Qui il nostro governo favorisce i molti invece dei pochi: e per questo viene chiamato democrazia.
Qui ad Atene noi facciamo così. Le leggi qui assicurano una giustizia eguale per tutti nelle loro dispute private, ma noi non ignoriamo mai i meriti dell’eccellenza.
Quando un cittadino si distingue, allora esso sarà, a preferenza di altri, chiamato a servire lo Stato, ma non come un atto di privilegio, come una ricompensa al merito, e la povertà non costituisce un impedimento.
Qui ad Atene noi facciamo così. La libertà di cui godiamo si estende anche alla vita quotidiana; noi non siamo sospettosi l’uno dell’altro e non infastidiamo mai il nostro prossimo se al nostro prossimo piace vivere a modo suo.
Noi siamo liberi, liberi di vivere proprio come ci piace e tuttavia siamo sempre pronti a fronteggiare qualsiasi pericolo.
Un cittadino ateniese non trascura i pubblici affari quando attende alle proprie faccende private, ma soprattutto non si occupa dei pubblici affari per risolvere le sue questioni private.
Qui ad Atene noi facciamo così.
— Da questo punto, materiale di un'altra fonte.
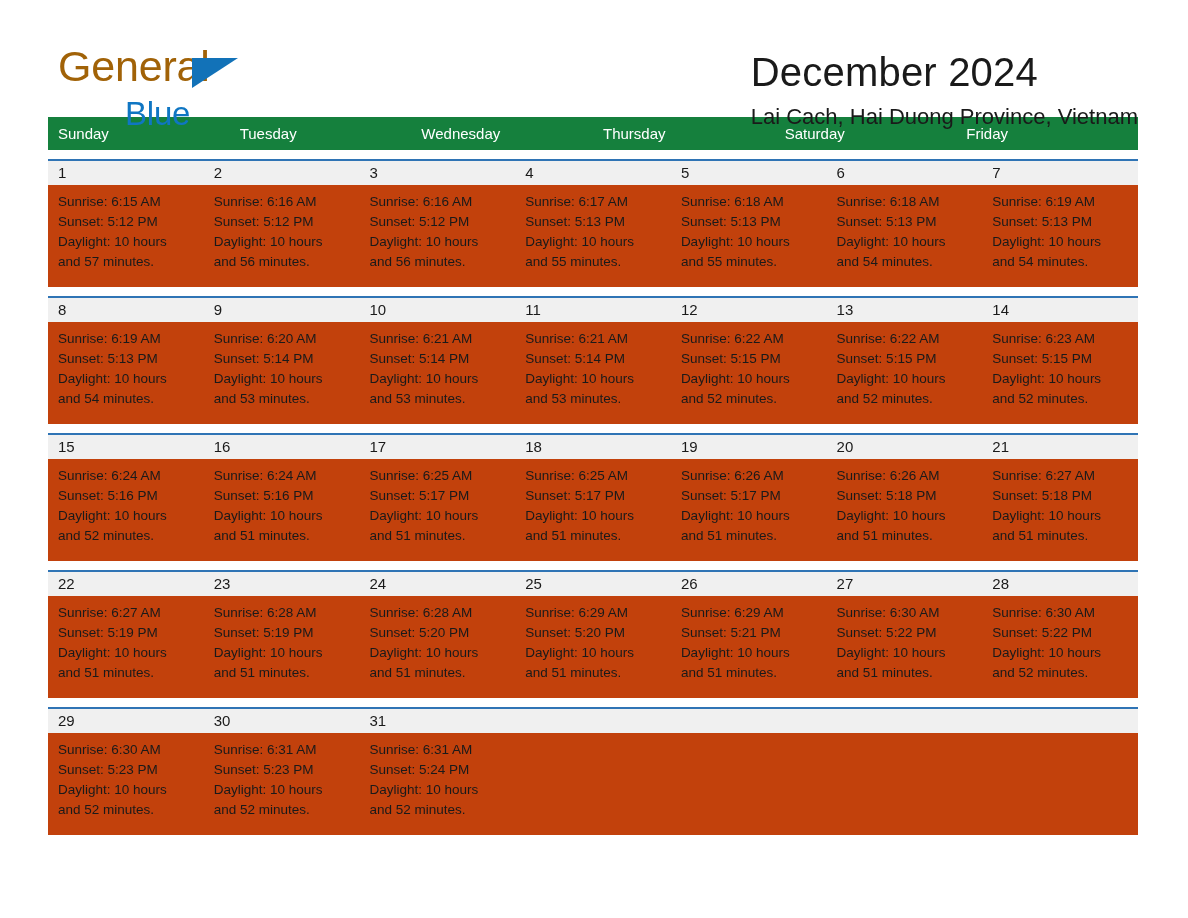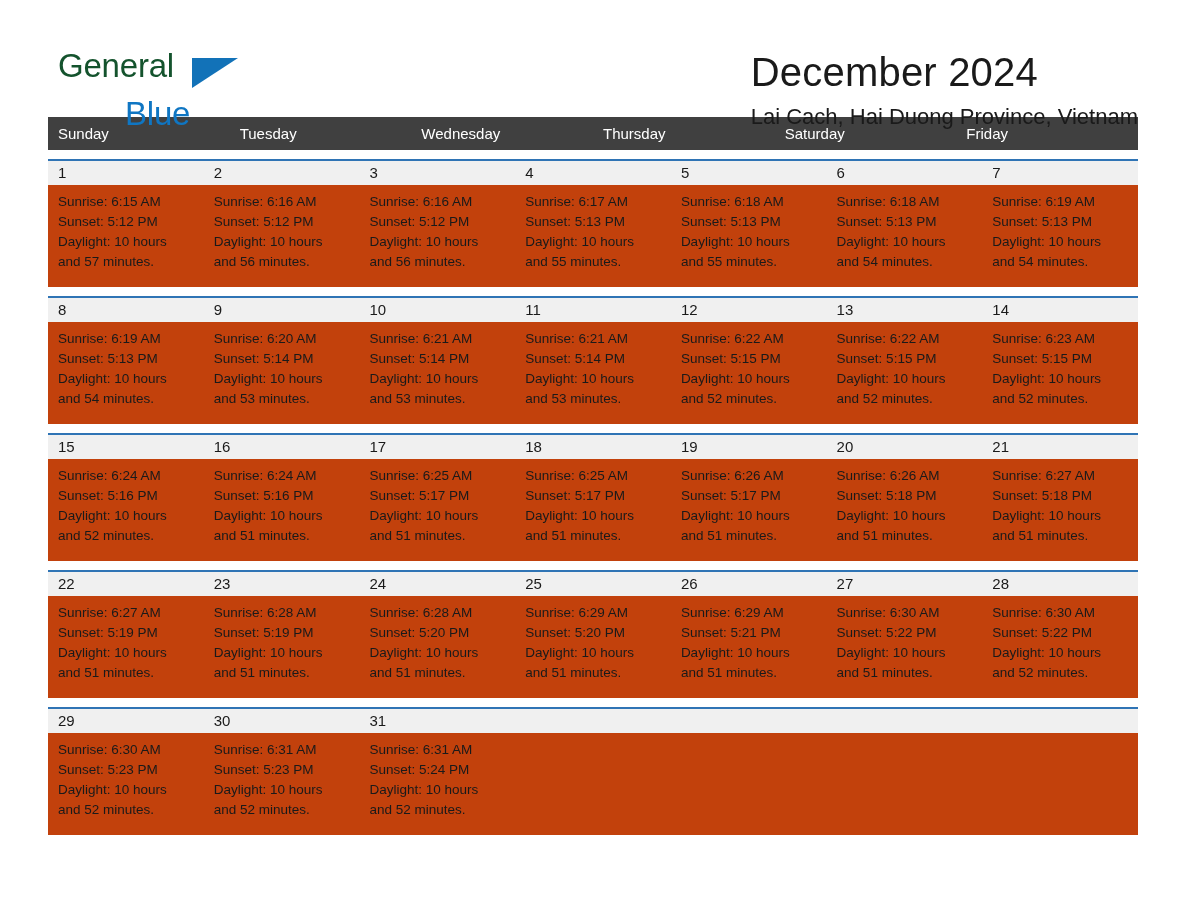--- a/index.html
+++ b/index.html
@@ -43,9 +43,9 @@
     position: absolute;
     left: 10px;
     top: 0px;
-    font-size: 33px;
+    font-size: 43px;
     letter-spacing: -0.2px;
-    color: #14532d;
+    color: #a16207;
     line-height: 40px;
   }
   .logo-triangle {

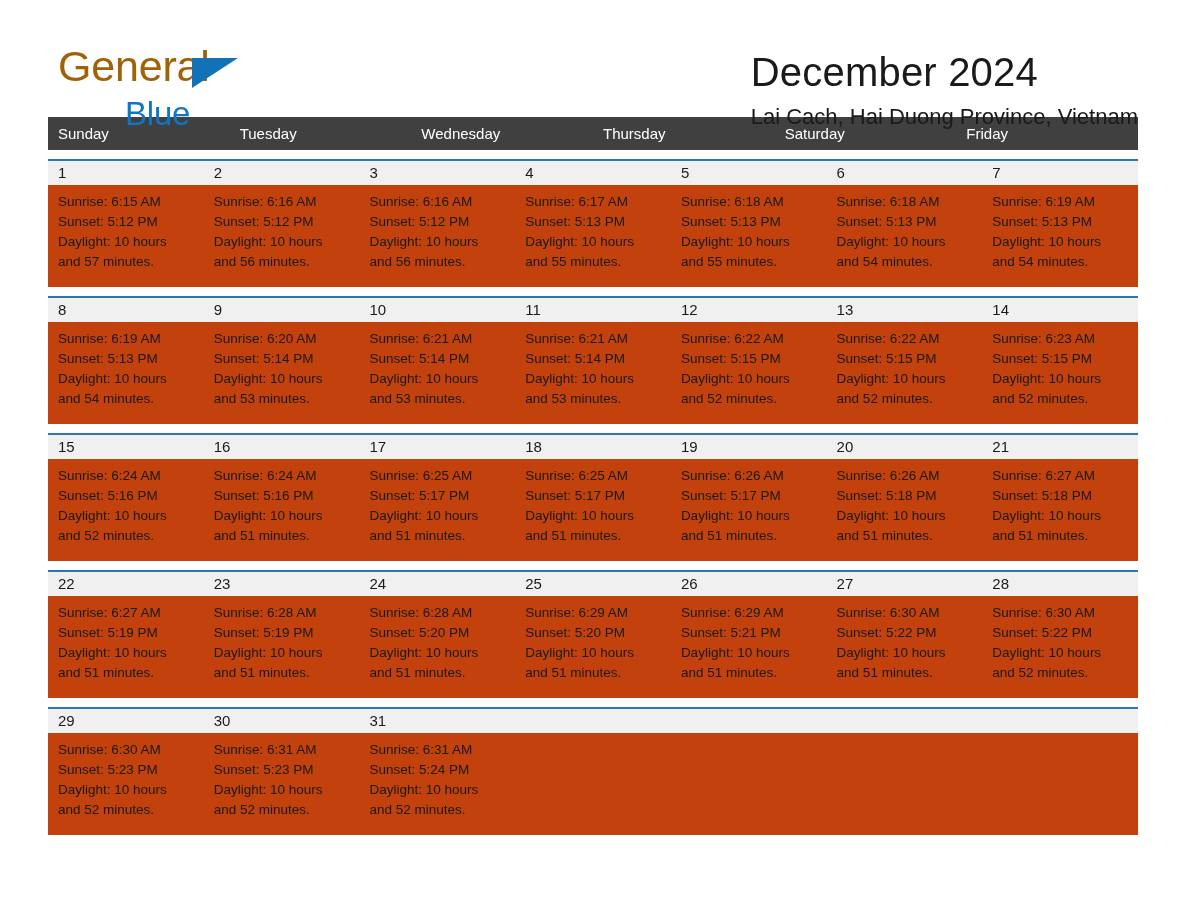--- a/index.html
+++ b/index.html
@@ -93,7 +93,7 @@
   }
   .weekday-header {
     display: flex;
-    background: #404040;
+    background: #15803d;
     height: 33px;
   }
   .weekday-cell {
Ci è stato insegnato di rispettare i magistrati, e ci è stato insegnato anche di rispettare le leggi e di non dimenticare mai che dobbiamo proteggere coloro che ricevono offesa.
E ci è stato anche insegnato di rispettare quelle leggi non scritte che risiedono nell’universale sentimento di ciò che è giusto e di ciò che è buon senso.
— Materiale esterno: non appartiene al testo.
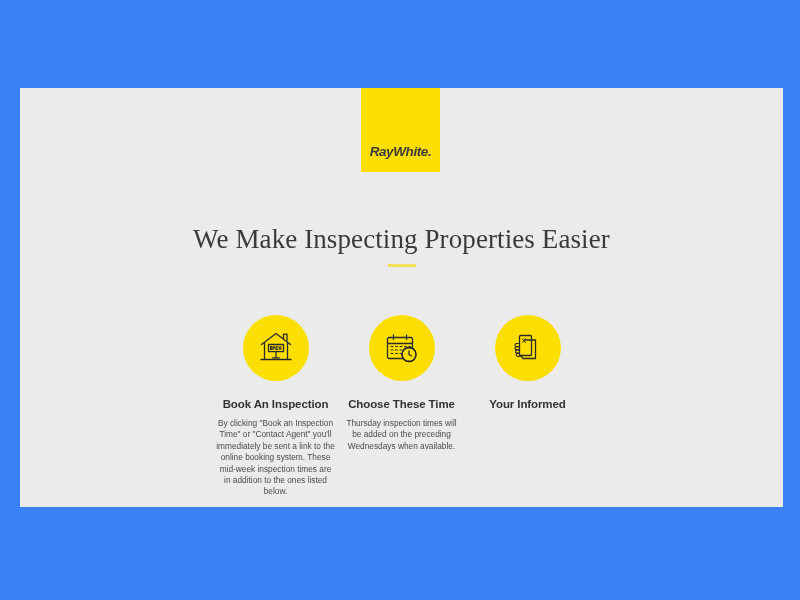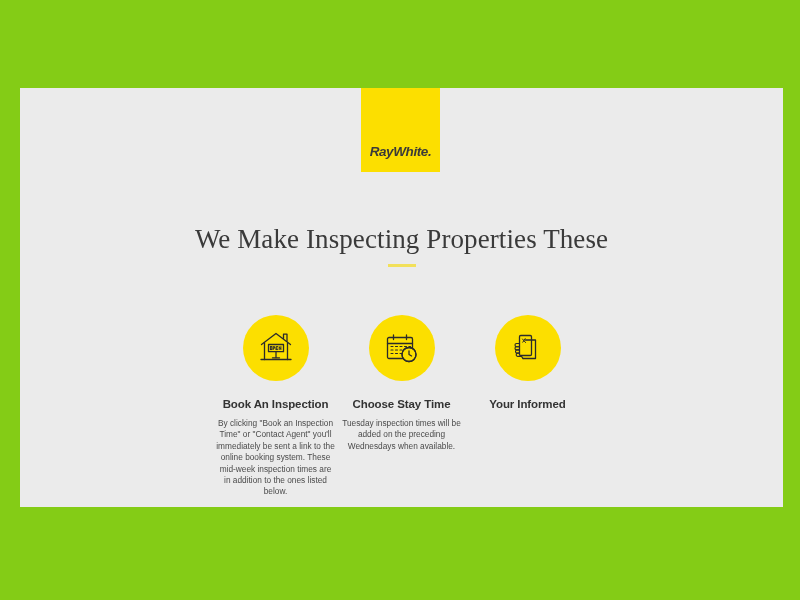--- a/index.html
+++ b/index.html
@@ -16,7 +16,7 @@
     position: relative;
     width: 800px;
     height: 600px;
-    background: #84cc16;
+    background: #3b82f6;
   }
 
   

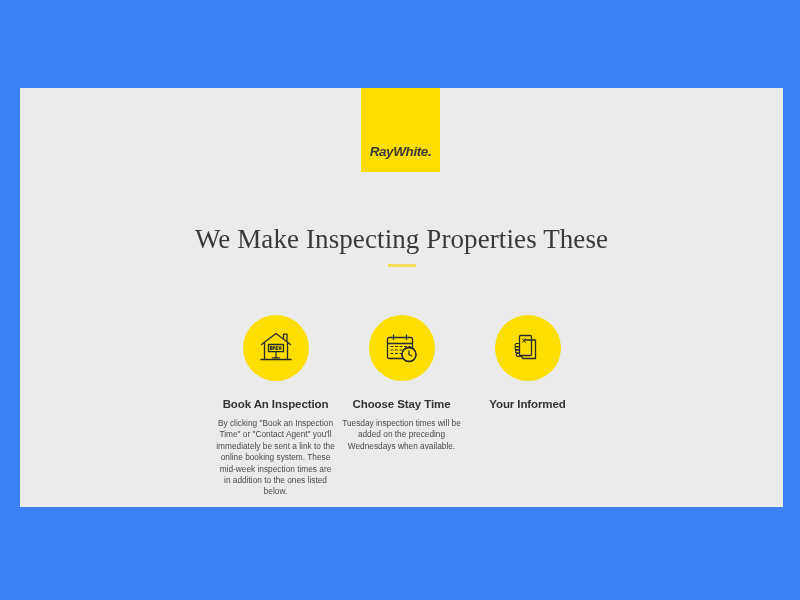--- a/index.html
+++ b/index.html
@@ -141,7 +141,7 @@
       <div class="logo-text">RayWhite.</div>
     </div>
 
-    <div class="heading">We Make Inspecting Properties These</div>
+    <div class="heading">We Make Inspecting Properties Easier</div>
     <div class="divider"></div>
 
     <div class="columns">

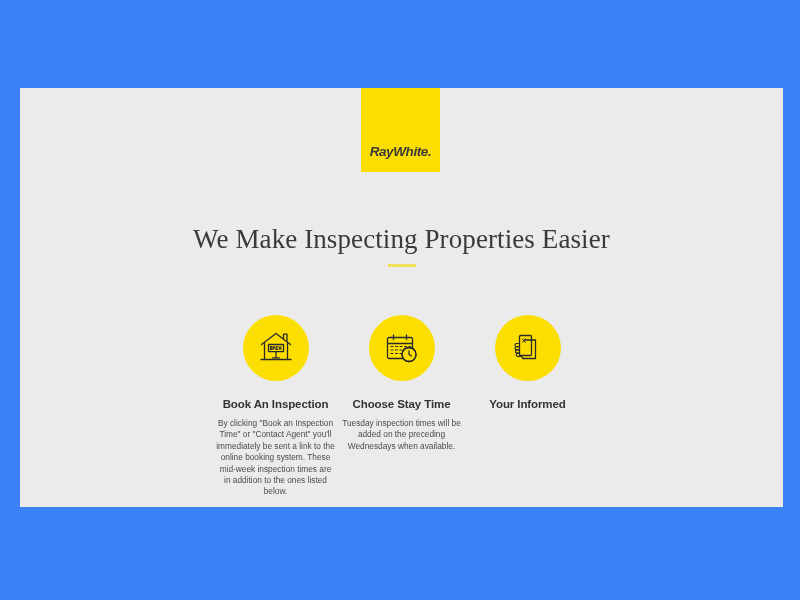--- a/index.html
+++ b/index.html
@@ -199,7 +199,7 @@
             </svg>
           </span>
         </div>
-        <div class="col-title">Choose Stay Time</div>
+        <div class="col-title">Choose These Time</div>
         <div class="col-body">Tuesday inspection times will be added on the preceding Wednesdays when available.</div>
       </div>
 

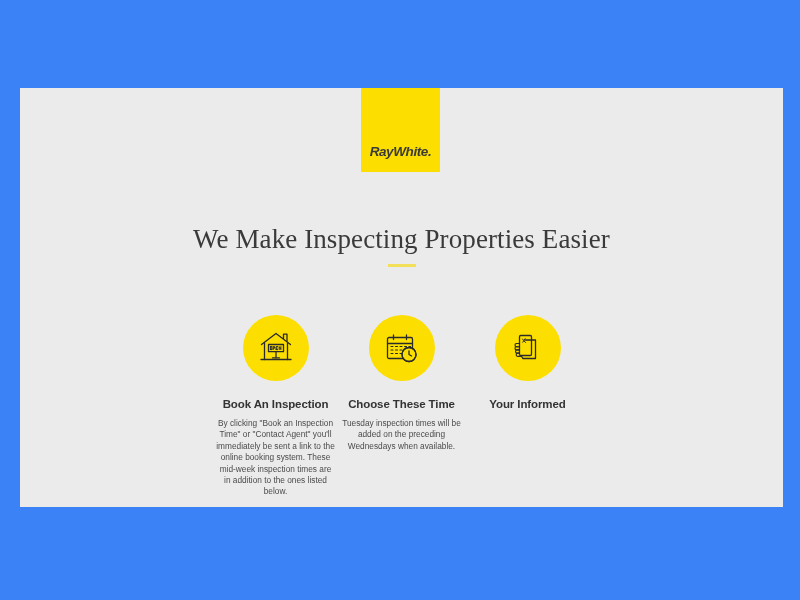--- a/index.html
+++ b/index.html
@@ -200,7 +200,7 @@
           </span>
         </div>
         <div class="col-title">Choose These Time</div>
-        <div class="col-body">Tuesday inspection times will be added on the preceding Wednesdays when available.</div>
+        <div class="col-body">Thursday inspection times will be added on the preceding Wednesdays when available.</div>
       </div>
 
       <div class="col-spacer"></div>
Qui ad Atene noi facciamo così. Un uomo che non si interessa allo Stato noi non lo consideriamo innocuo, ma inutile; e benchè in pochi siano in grado di dare vita ad una politica, beh tutti qui ad Atene siamo in grado di giudicarla.
Noi non consideriamo la discussione come un ostacolo sulla via della democrazia.
Noi crediamo che la felicità sia il frutto della libertà, ma la libertà sia solo il frutto del valore.
Insomma, io proclamo che Atene è la scuola dell’Ellade e che ogni ateniese cresce sviluppando in sé una felice versalità, la fiducia in se stesso, la prontezza a fronteggiare qualsiasi situazione ed è per questo che la nostra città è aperta al mondo e noi non cacciamo mai uno straniero.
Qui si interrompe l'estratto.